PROVIDED MATERIAL Start Marker

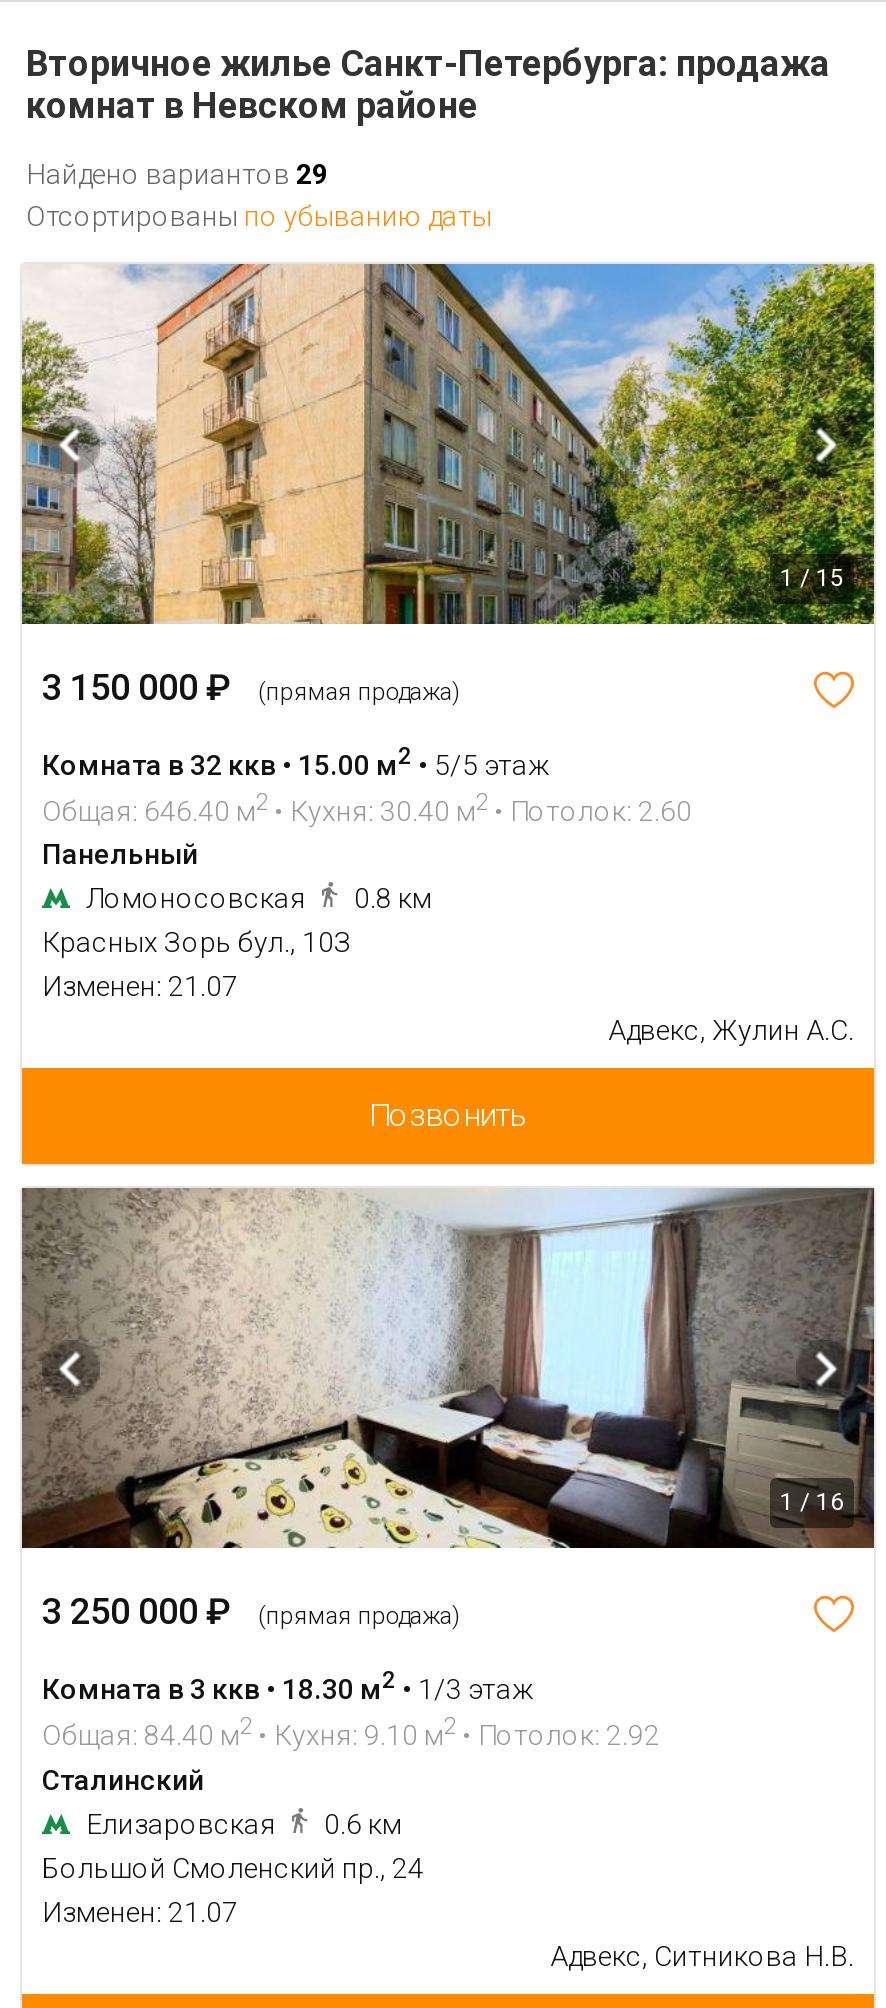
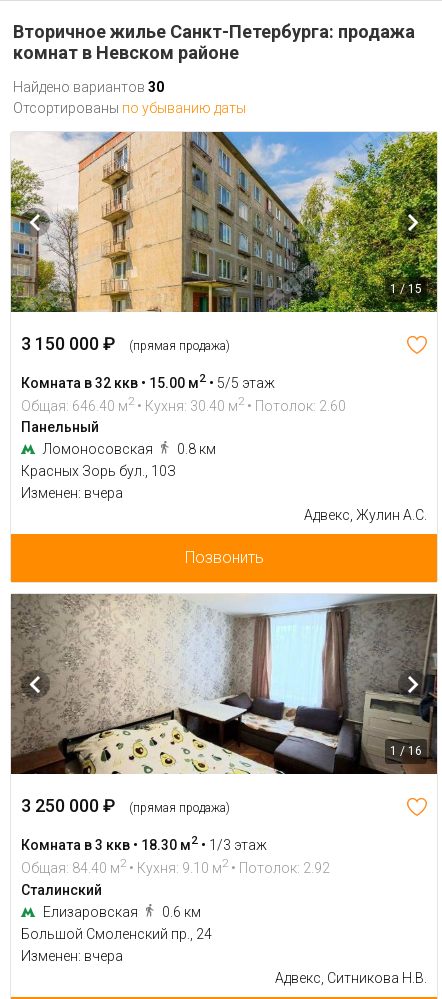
- Найдено вариантов 29
+ Найдено вариантов 30

- Изменен: 21.07
+ Изменен: вчера

- Изменен: 21.07
+ Изменен: вчера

PROVIDED MATERIAL End Marker

- [REQUIREMENT]: Text only, no pictures: copy every entry exactly.

- [EXERCISE RESULT]:
- Найдено вариантов 29
+ Найдено вариантов 30

- Изменен: 21.07
+ Изменен: вчера

- Изменен: 21.07
+ Изменен: вчера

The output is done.